What you need to do: Each line below must be reproduced exactly, though the pictures are to be dropped.

(Input data Opens)

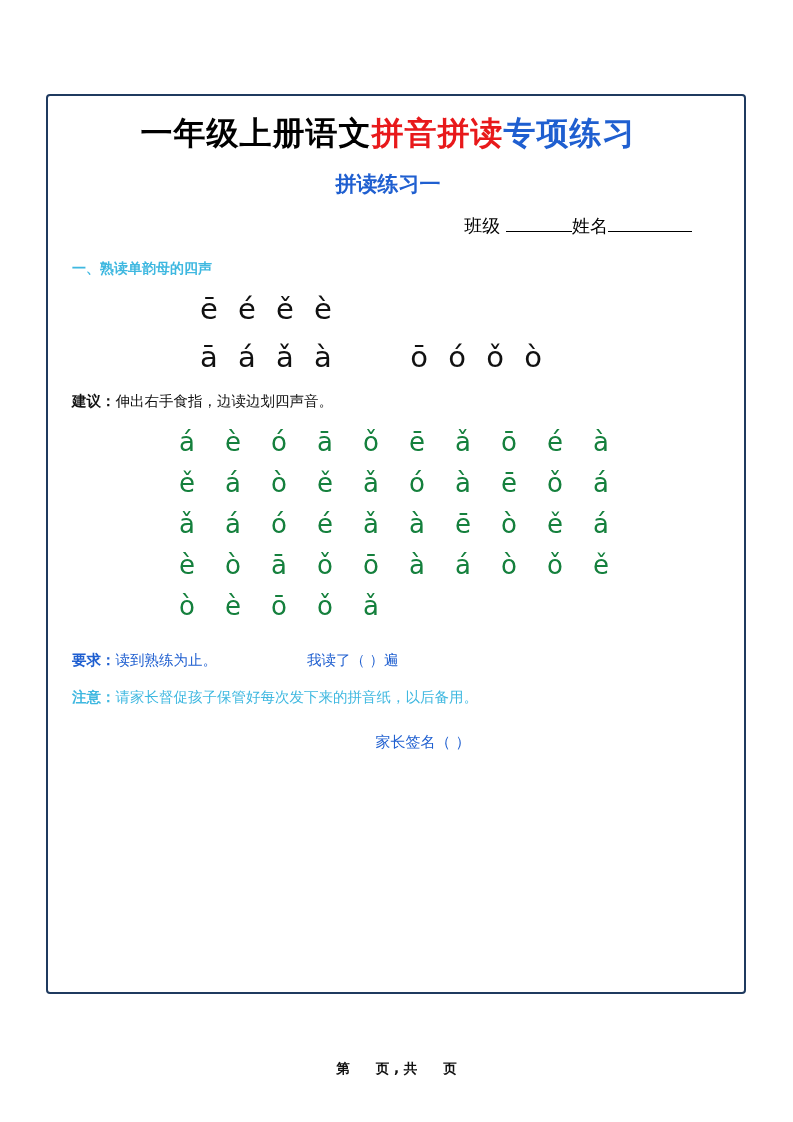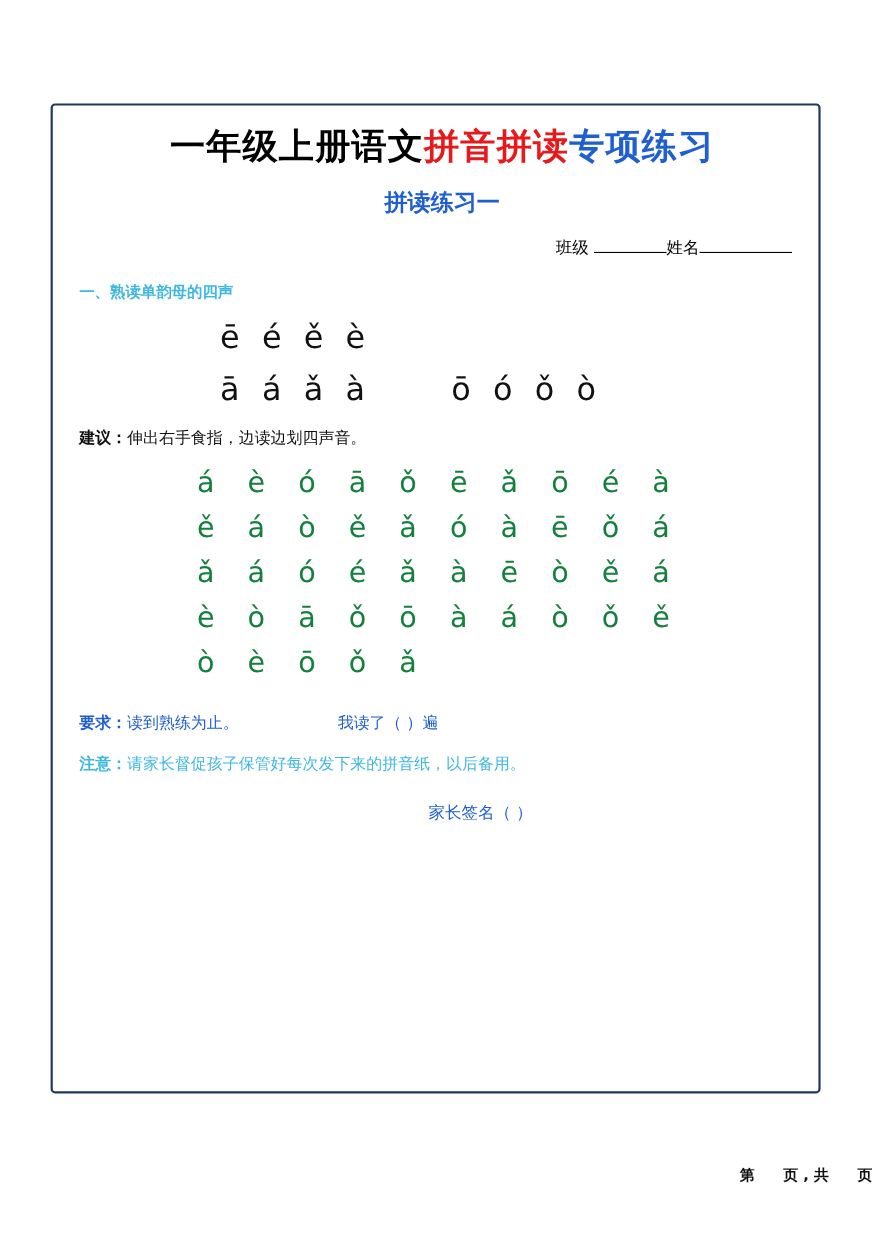"一年级上册语文拼音拼读专项练习" .inner { padding: 14px 14px 10px 26px -> 14px 42px 10px 26px }
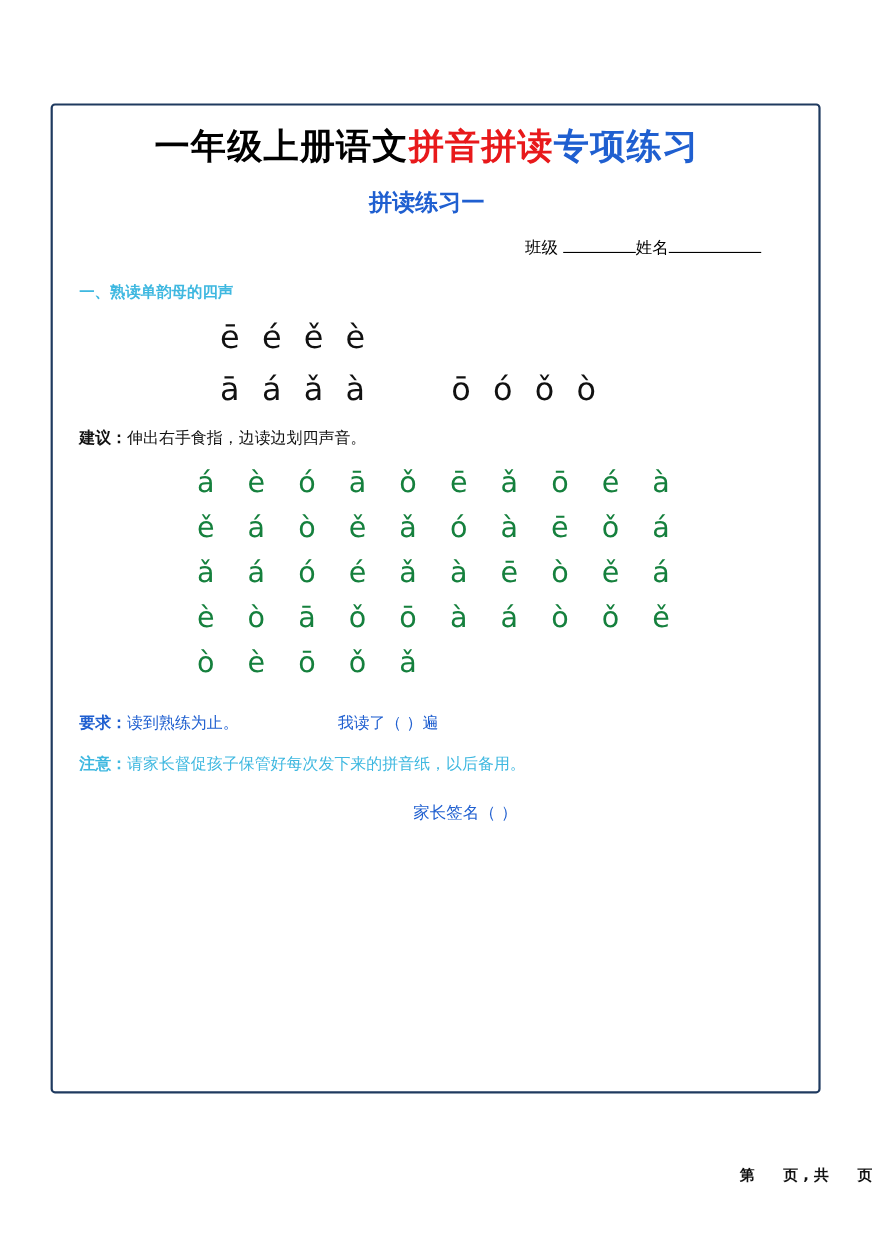"班级 姓名" .info-line { font-size: 15px -> 18px }
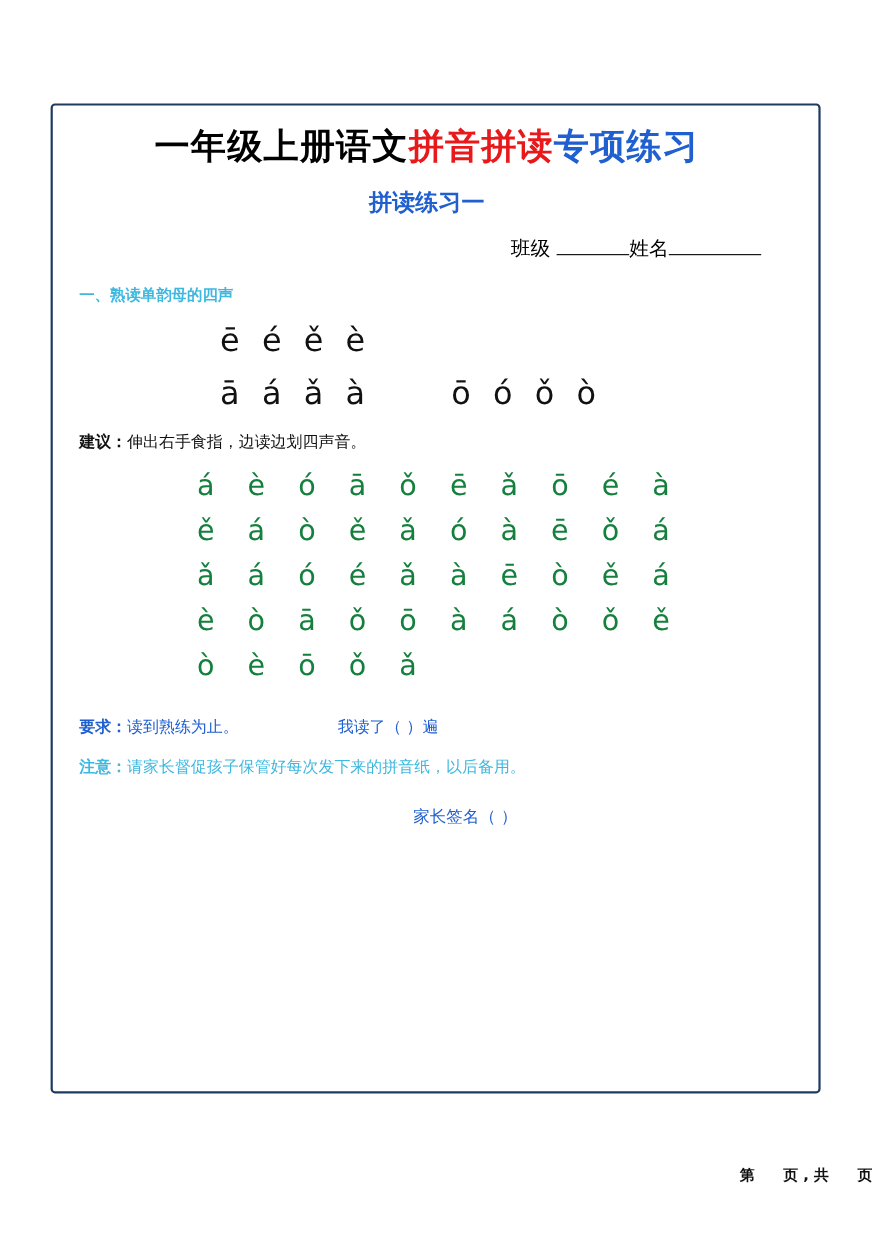"第 页 , 共 页" .footer { text-align: right -> center }
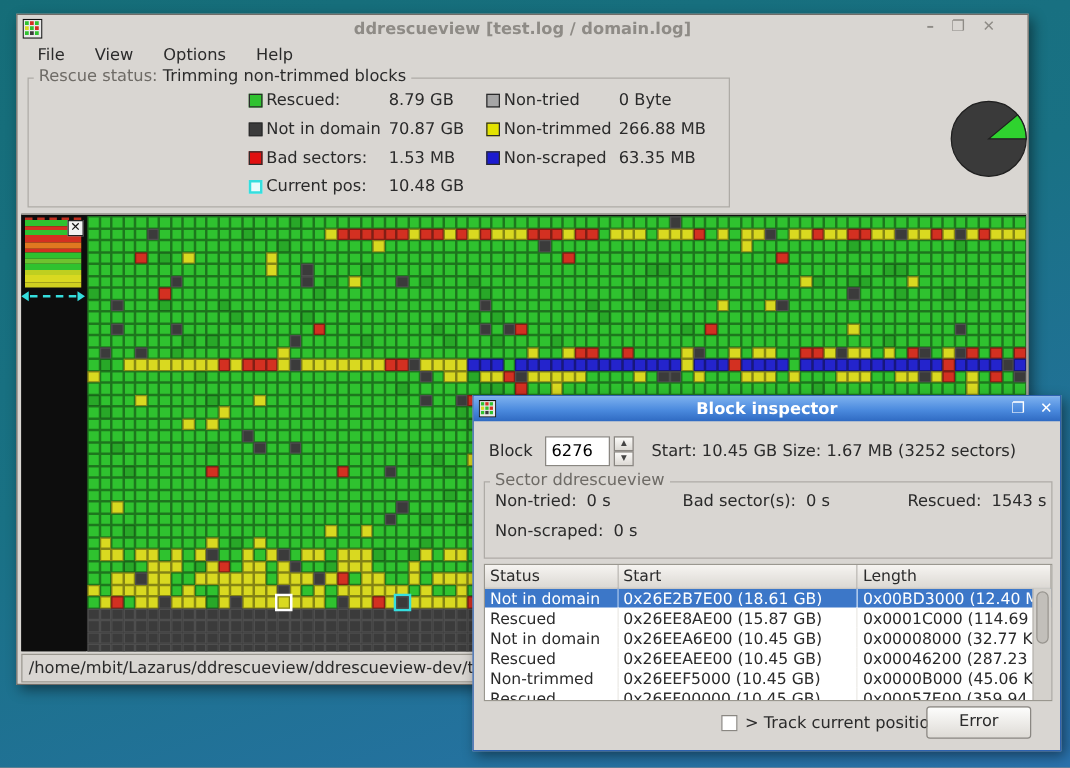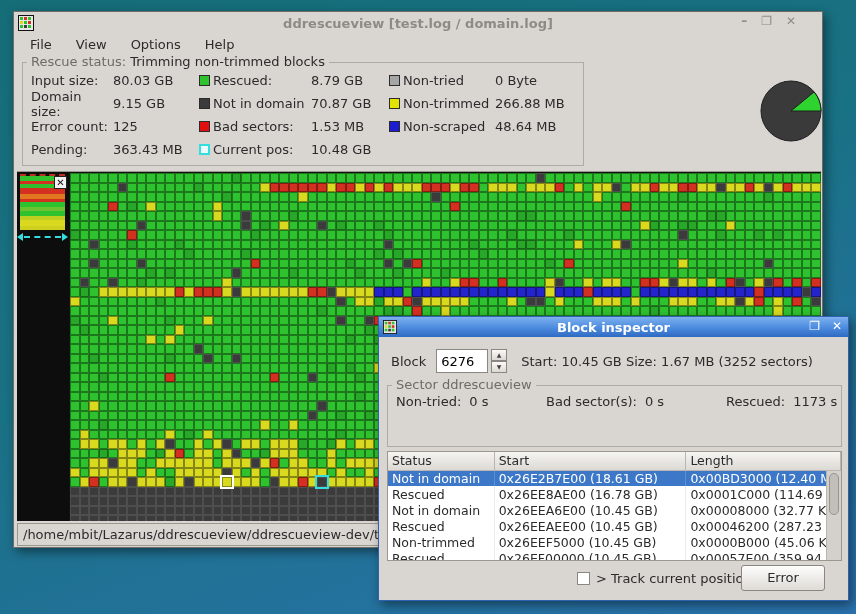"Input size:" div.stats-col { html: <div> <div> <span>Input size:</span> <span>80.03 GB</span> </div> <div> <span>Domain size:</span> <span>9.15 GB</span> </div> <div> <span>Error count:</span> <span>125</span> </div> <div> <span>Pending:</span> <span>363.43 MB</span> </div> </div> -> none }
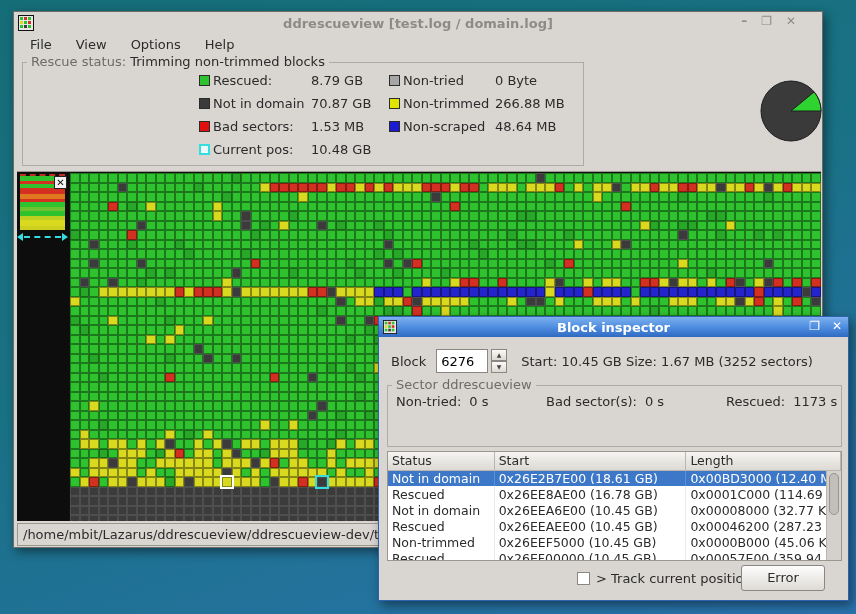"48.64 MB" span { text: 48.64 -> 63.35 }
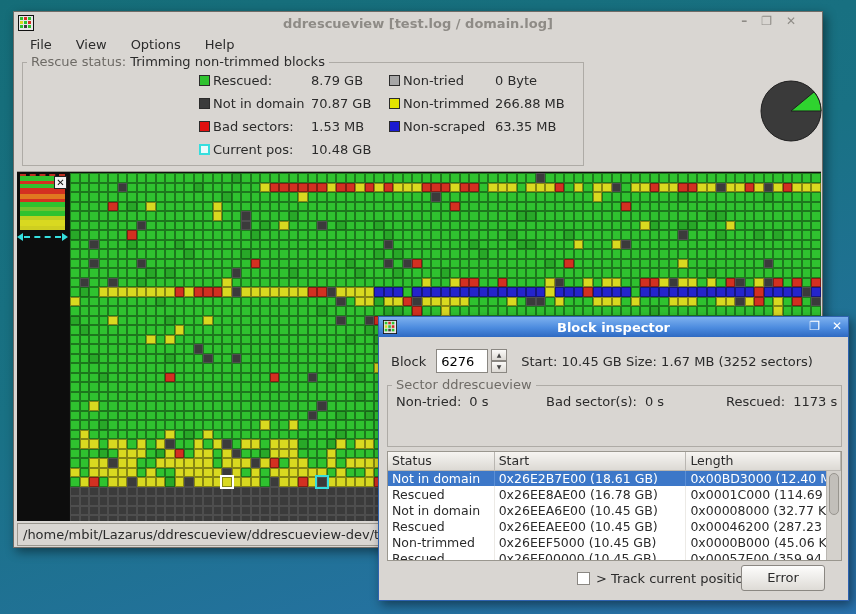"1173 s" span.dv { text: 1173 -> 1543 }
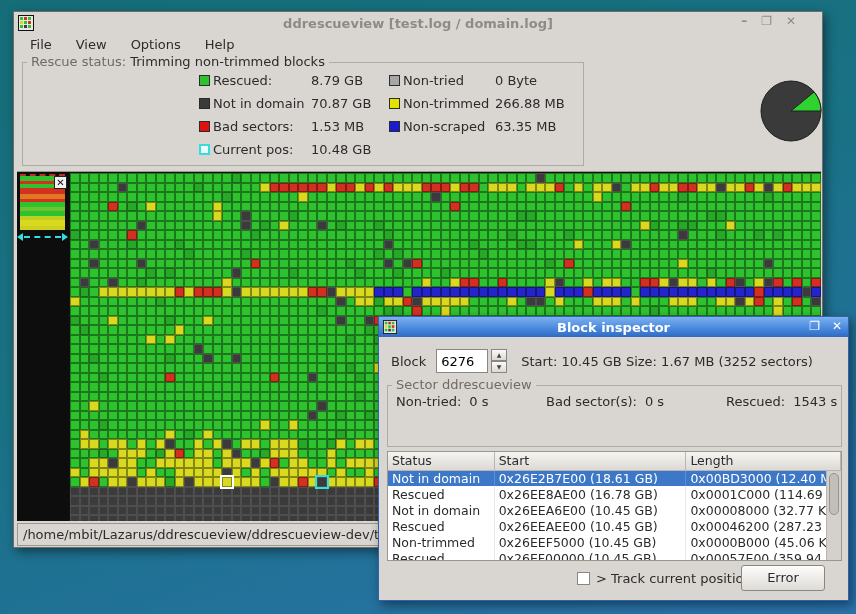"Non-scraped: 0 s" div.dist-item { html: none -> <div><span>Non-scraped:</span><span>0 s</span></div> }
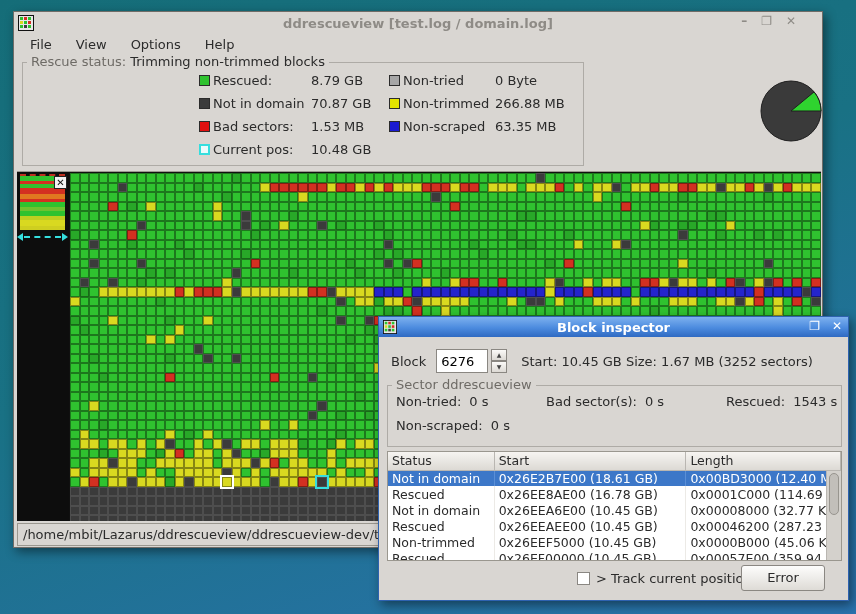"0x26EE8AE00 (16.78 GB)" td { text: 16.78 -> 15.87 }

(Input data Closes)

Expected output:
"一年级上册语文拼音拼读专项练习" .inner { padding: 14px 14px 10px 26px -> 14px 42px 10px 26px }
"班级 姓名" .info-line { font-size: 15px -> 18px }
"第 页 , 共 页" .footer { text-align: right -> center }
"Input size:" div.stats-col { html: <div> <div> <span>Input size:</span> <span>80.03 GB</span> </div> <div> <span>Domain size:</span> <span>9.15 GB</span> </div> <div> <span>Error count:</span> <span>125</span> </div> <div> <span>Pending:</span> <span>363.43 MB</span> </div> </div> -> none }
"48.64 MB" span { text: 48.64 -> 63.35 }
"1173 s" span.dv { text: 1173 -> 1543 }
"Non-scraped: 0 s" div.dist-item { html: none -> <div><span>Non-scraped:</span><span>0 s</span></div> }
"0x26EE8AE00 (16.78 GB)" td { text: 16.78 -> 15.87 }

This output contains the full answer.